▸ **Task statement**: Each record that follows should be repeated exactly, with no pictures carried over.

:: Information given

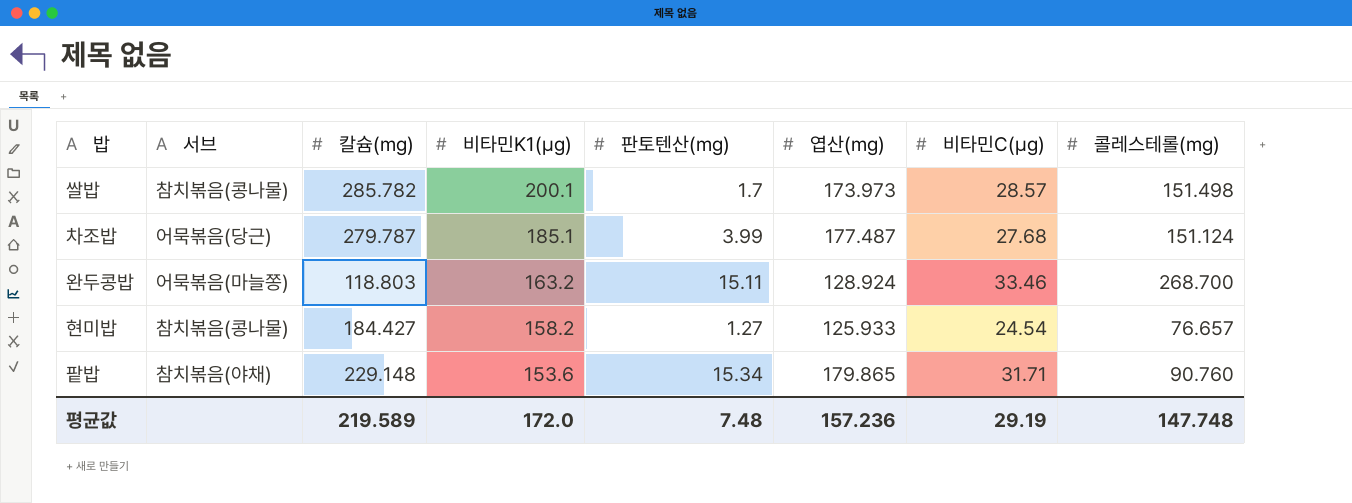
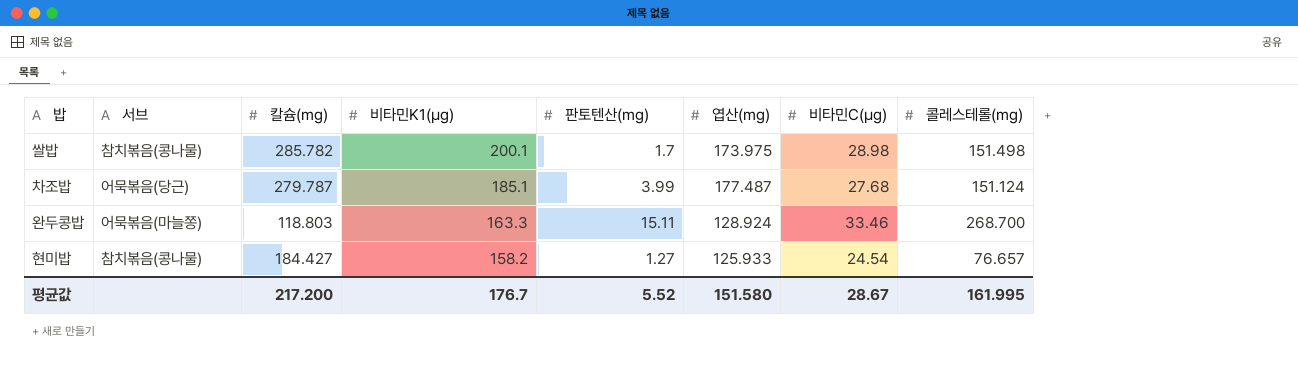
row 팥밥: 참치볶음(야채) | 229.148 | 153.6 | 15.34 | 179.865 | 31.71 | 90.760 -> none
쌀밥 | 엽산(mg): 173.973 -> 173.975
쌀밥 | 비타민C(μg): 28.57 -> 28.98
완두콩밥 | 비타민K1(μg): 163.2 -> 163.3
평균값 | 칼슘(mg): 219.589 -> 217.200
평균값 | 비타민K1(μg): 172.0 -> 176.7
평균값 | 판토텐산(mg): 7.48 -> 5.52
평균값 | 엽산(mg): 157.236 -> 151.580
평균값 | 비타민C(μg): 29.19 -> 28.67
평균값 | 콜레스테롤(mg): 147.748 -> 161.995

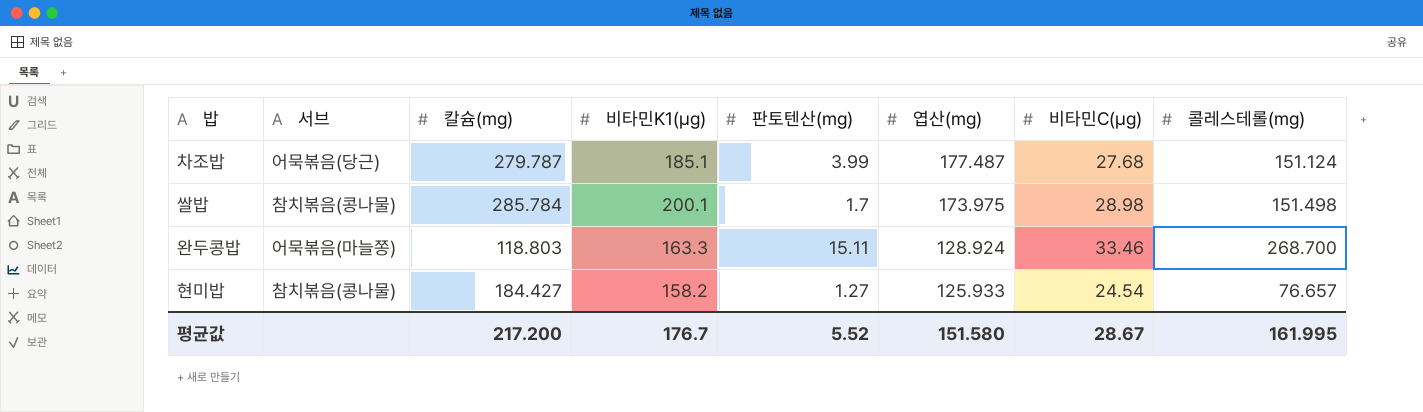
row order: 비타민K1(μg) descending -> 엽산(mg) descending
쌀밥 | 칼슘(mg): 285.782 -> 285.784

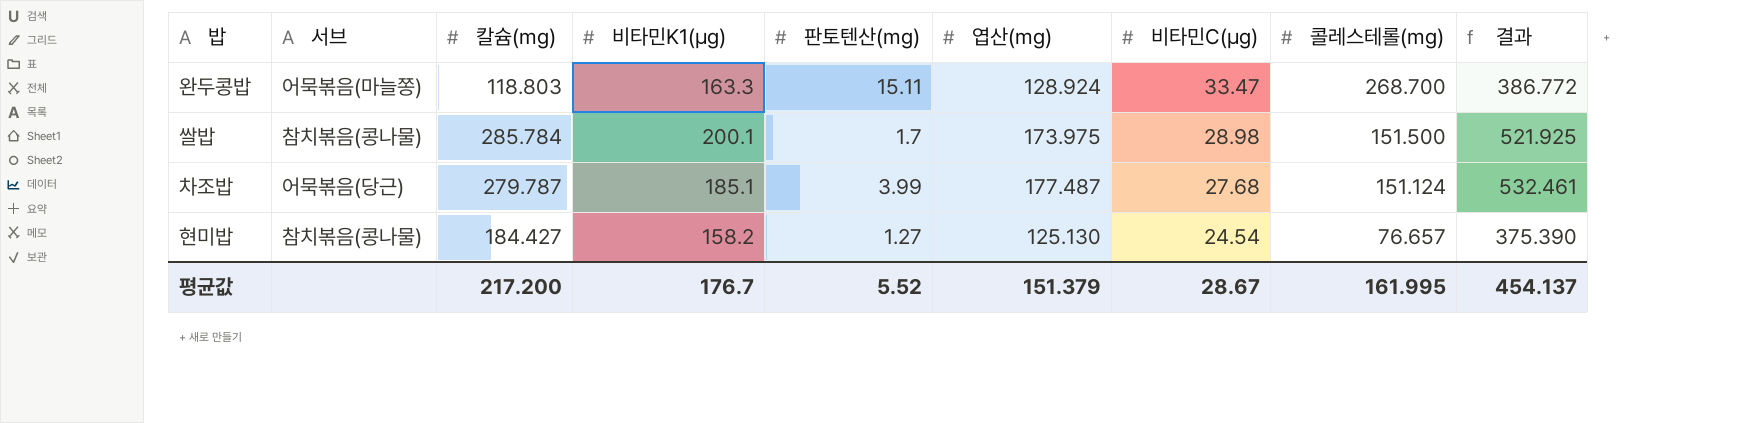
row order: 엽산(mg) descending -> 비타민C(μg) descending
column 결과 | formula: none -> [엽산(mg)] * 3
완두콩밥 | 비타민C(μg): 33.46 -> 33.47
쌀밥 | 콜레스테롤(mg): 151.498 -> 151.500
현미밥 | 엽산(mg): 125.933 -> 125.130
평균값 | 엽산(mg): 151.580 -> 151.379

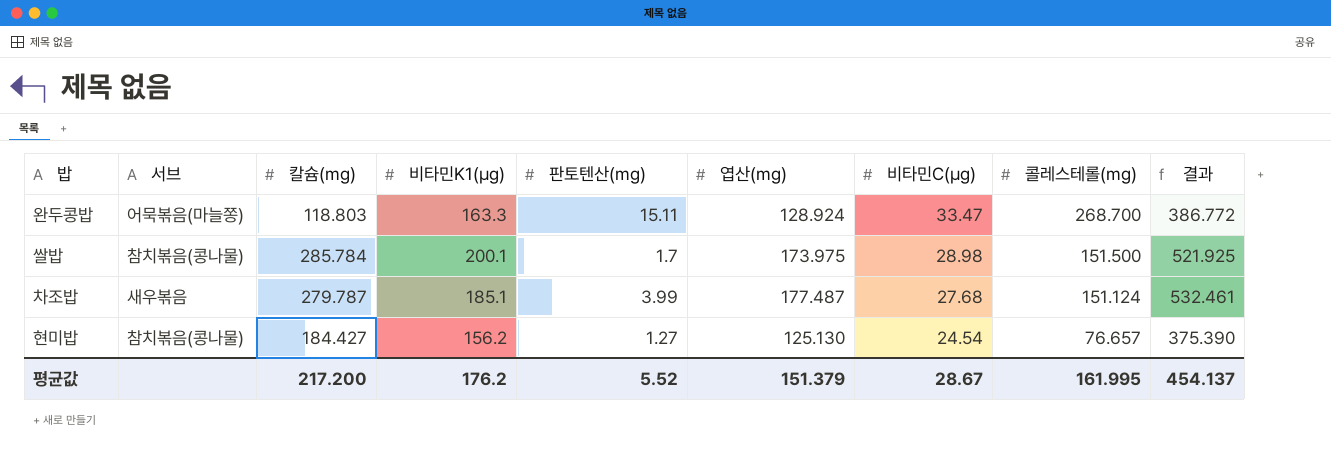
차조밥 | 서브: 어묵볶음(당근) -> 새우볶음
현미밥 | 비타민K1(μg): 158.2 -> 156.2
평균값 | 비타민K1(μg): 176.7 -> 176.2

::::

▸ **Your response**:
row 팥밥: 참치볶음(야채) | 229.148 | 153.6 | 15.34 | 179.865 | 31.71 | 90.760 -> none
쌀밥 | 엽산(mg): 173.973 -> 173.975
쌀밥 | 비타민C(μg): 28.57 -> 28.98
완두콩밥 | 비타민K1(μg): 163.2 -> 163.3
평균값 | 칼슘(mg): 219.589 -> 217.200
평균값 | 비타민K1(μg): 172.0 -> 176.7
평균값 | 판토텐산(mg): 7.48 -> 5.52
평균값 | 엽산(mg): 157.236 -> 151.580
평균값 | 비타민C(μg): 29.19 -> 28.67
평균값 | 콜레스테롤(mg): 147.748 -> 161.995

row order: 비타민K1(μg) descending -> 엽산(mg) descending
쌀밥 | 칼슘(mg): 285.782 -> 285.784

row order: 엽산(mg) descending -> 비타민C(μg) descending
column 결과 | formula: none -> [엽산(mg)] * 3
완두콩밥 | 비타민C(μg): 33.46 -> 33.47
쌀밥 | 콜레스테롤(mg): 151.498 -> 151.500
현미밥 | 엽산(mg): 125.933 -> 125.130
평균값 | 엽산(mg): 151.580 -> 151.379

차조밥 | 서브: 어묵볶음(당근) -> 새우볶음
현미밥 | 비타민K1(μg): 158.2 -> 156.2
평균값 | 비타민K1(μg): 176.7 -> 176.2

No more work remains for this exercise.